The allele genes come in the form of brown, blue, or green, with brown being dominant, followed by green, and blue being the least dominant or what is called recessive. Given this information, you can determine what eye colors are dominant in the parents.

What's the difference between hazel and brown eyes?

Brown eyes are always brown while hazel eyes keep changing color, and they are a mixture of brown and green. Brown eyes have more melanin than hazel eyes. Melanin is the pigment that is responsible for giving human eyes their color.

Do grandparents eye color Affect baby?

Yes! Grandparents' eye color can also impact baby's eye color. Baby eye color is genetic, and genes pass from generation to generation.

Do hazel eyes get lighter with age?

In most people, the answer is no. Eye color fully matures in infancy and remains the same for life. But in a small percentage of adults, eye color can naturally become either noticeably darker or lighter with age.
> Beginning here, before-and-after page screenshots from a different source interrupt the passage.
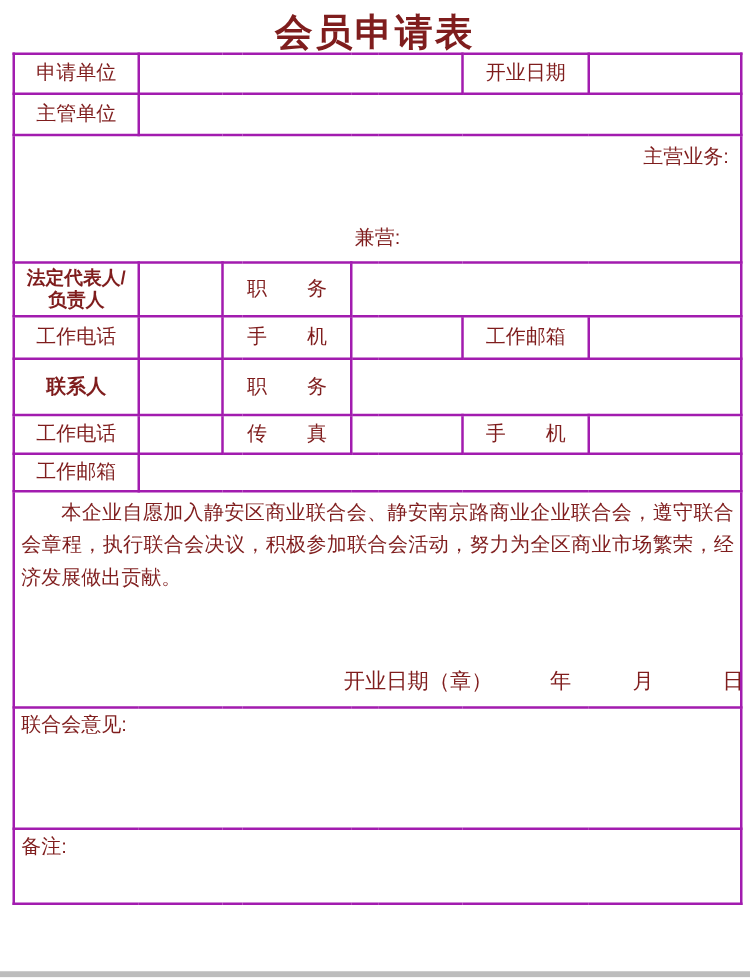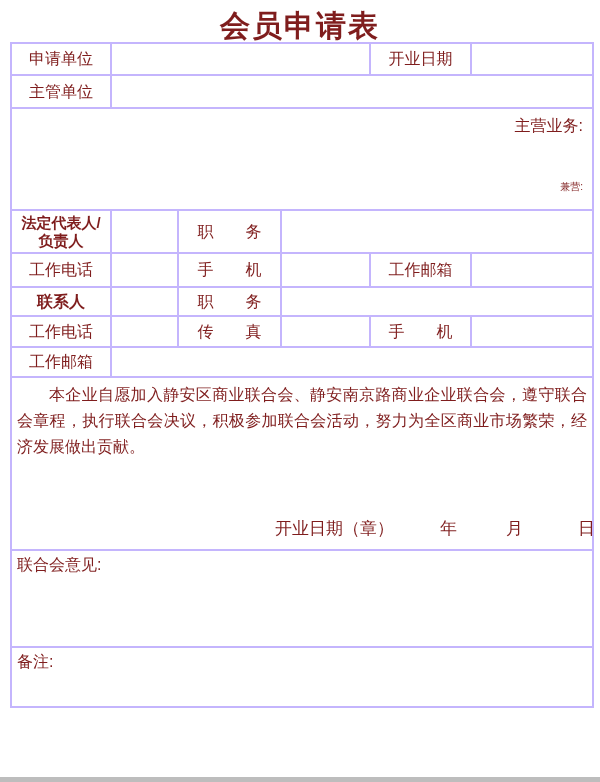"申请单位" td { border: 2px solid #c4b5fd -> 2px solid #a21caf }
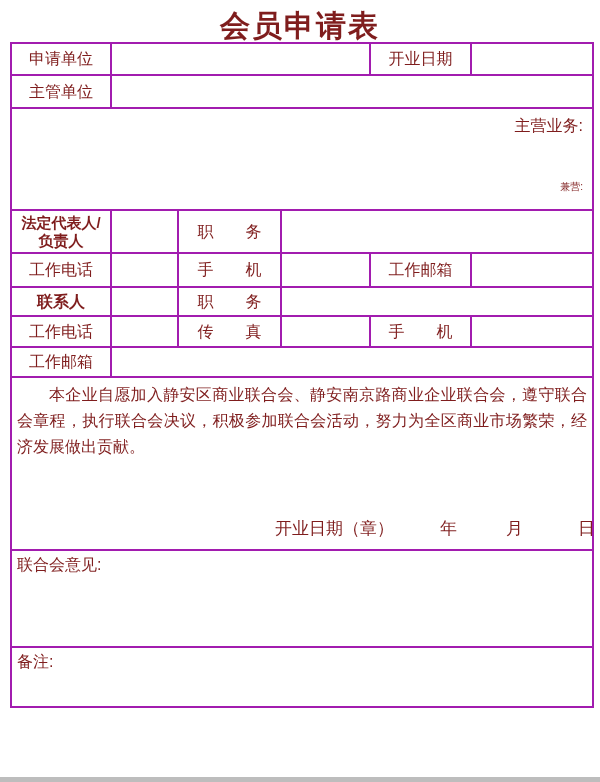"兼营:" .biz-cell .line2 { font-size: 10px -> 16px; text-align: right -> center }
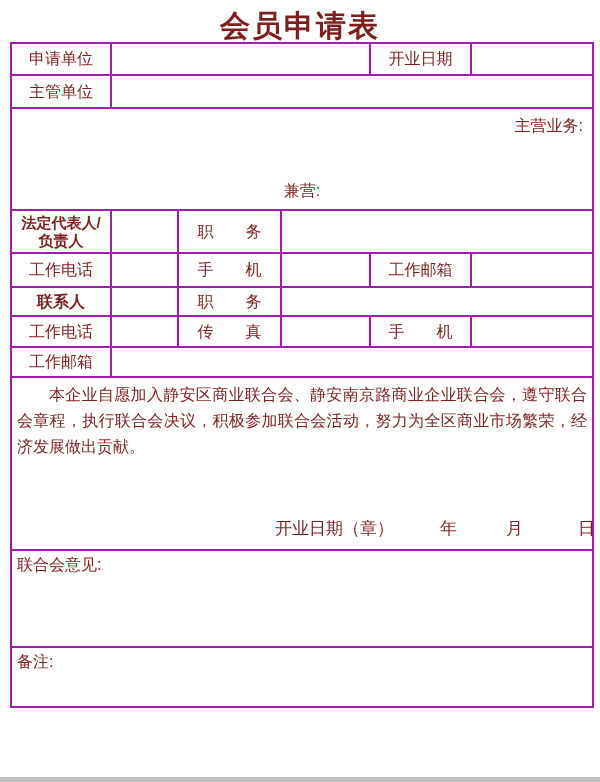"联系人" tr { height: 29px -> 45px }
Why hazel eyes are so rare?

Only about 5 percent of the population worldwide has the hazel eye genetic mutation. After brown eyes, they have the most melanin. . The combination of having less melanin (as with green eyes) and a lot of melanin (like brown eyes) make this eye color unique.

Are blue green eyes considered hazel?

What's different about blue green eyes are the moniker they often go by; hazel eyes. But what many folks don't realize is that one doesn't have to have a combination of blue and green to have “hazel”. That's because hazel eyes can include brown blue or brown green.